I am a PhD student in the Interpretable Neural Networks lab at Northeastern University, Boston. I am extremely fortunate to be advised by Prof. David Bau.

I am interested in understanding the inner workings of large language models; such as, how they encode factual and functional (task-specific) information in their representations, what computation is performed at different states. And, how such understandings will help us develop tools to fix bugs (bias, false/outdated factual associations) in LLMs and control their behavior with the goal of making them safer and more reliable.

News

  • [October-23-2023] Another paper! Function Vectors in Large Language Models. In this cool paper we show that LLMs encode functions (input-output mappings under a relation, or for performing a certain task, like translation) as a vector in their representation. Checkout this Twitter thread for more information. (Update: Accepted at ICLR 2024!)

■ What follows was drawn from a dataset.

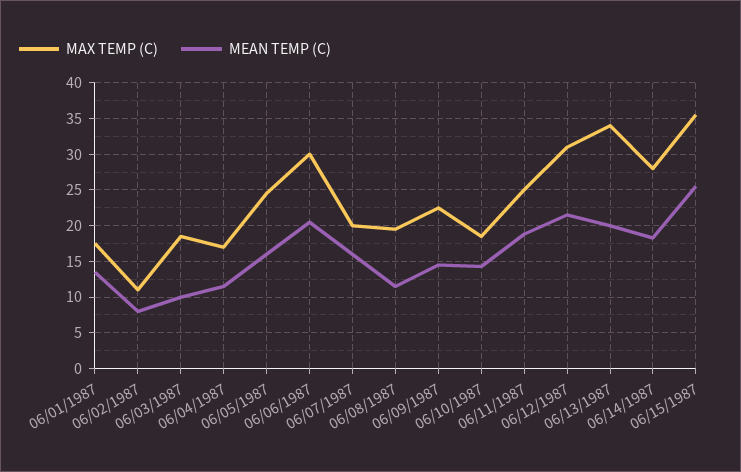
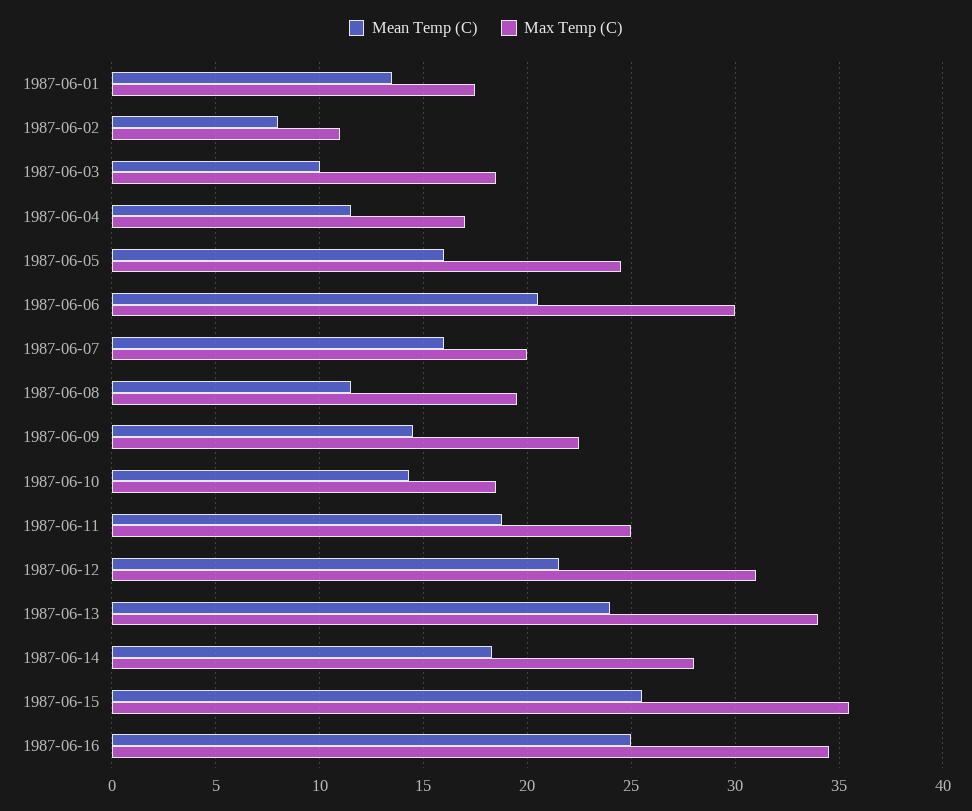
MEAN TEMP (C), 06/13/1987: 20 -> 24
MEAN TEMP (C), 1987-06-16: none -> 25
MAX TEMP (C), 1987-06-16: none -> 34.5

  • [August-17-2023] New paper! Linearity of Relation Decoding in Transformer LMs. In this paper we show that for a subset of relations LLMs (highly non-linear) relation decoding procedure can be well-approximated by a single linear transformation (LRE) on the subject representation after some intermediate layer. And this LRE can be achived by constructing a first-order approximation to the LLM computation from a single input. Fine more at project page, [code] (Update: Accepted at ICLR 2024! Spotlight!)

  • [January-20-2023] Our paper Mass-Editing Memory in a Transformer has been accepted at ICLR 2023 (top 25%)!

  • [October-13-2022] New paper! Mass-Editing Memory in a Transformer. Here we scale up ROME to edit upto 10K memories in a LLM. Find more at project page.

  • [September-1-2022] Starting my PhD at Northeastern University, Boston. I will be working with Prof. David Bau on interpretability of LLMs.